*BRIEF*
Copy out each line featuring the string "none" from the entries beneath.

*SUPPLIED DATA*
- Opening Delimiter -

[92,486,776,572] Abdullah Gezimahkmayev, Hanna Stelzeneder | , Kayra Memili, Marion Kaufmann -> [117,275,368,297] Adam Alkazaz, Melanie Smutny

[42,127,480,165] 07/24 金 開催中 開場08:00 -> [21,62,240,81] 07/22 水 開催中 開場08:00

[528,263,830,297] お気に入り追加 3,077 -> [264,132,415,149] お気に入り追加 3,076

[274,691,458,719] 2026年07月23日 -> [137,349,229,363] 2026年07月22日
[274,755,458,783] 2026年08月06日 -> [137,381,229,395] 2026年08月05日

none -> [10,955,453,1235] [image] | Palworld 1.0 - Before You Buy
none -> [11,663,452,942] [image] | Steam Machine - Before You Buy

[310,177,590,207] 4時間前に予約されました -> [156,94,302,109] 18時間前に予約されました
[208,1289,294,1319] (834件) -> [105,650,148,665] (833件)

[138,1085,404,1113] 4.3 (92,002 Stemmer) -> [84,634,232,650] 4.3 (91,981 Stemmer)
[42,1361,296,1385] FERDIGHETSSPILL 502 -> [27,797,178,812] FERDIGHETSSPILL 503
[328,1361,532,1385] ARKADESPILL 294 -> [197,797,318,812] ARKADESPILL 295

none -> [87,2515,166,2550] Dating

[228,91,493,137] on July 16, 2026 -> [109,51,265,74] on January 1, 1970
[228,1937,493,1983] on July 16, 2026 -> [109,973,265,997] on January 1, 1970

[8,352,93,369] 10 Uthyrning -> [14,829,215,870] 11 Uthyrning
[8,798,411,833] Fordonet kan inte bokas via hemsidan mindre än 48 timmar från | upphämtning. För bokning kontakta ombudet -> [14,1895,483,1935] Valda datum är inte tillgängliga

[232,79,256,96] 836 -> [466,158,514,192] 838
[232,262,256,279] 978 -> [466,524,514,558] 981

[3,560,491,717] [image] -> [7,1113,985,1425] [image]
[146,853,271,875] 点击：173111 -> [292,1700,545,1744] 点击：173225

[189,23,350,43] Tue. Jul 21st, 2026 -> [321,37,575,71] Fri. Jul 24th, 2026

- Closing Delimiter -

*ANSWER SPACE*
none -> [10,955,453,1235] [image] | Palworld 1.0 - Before You Buy
none -> [11,663,452,942] [image] | Steam Machine - Before You Buy
none -> [87,2515,166,2550] Dating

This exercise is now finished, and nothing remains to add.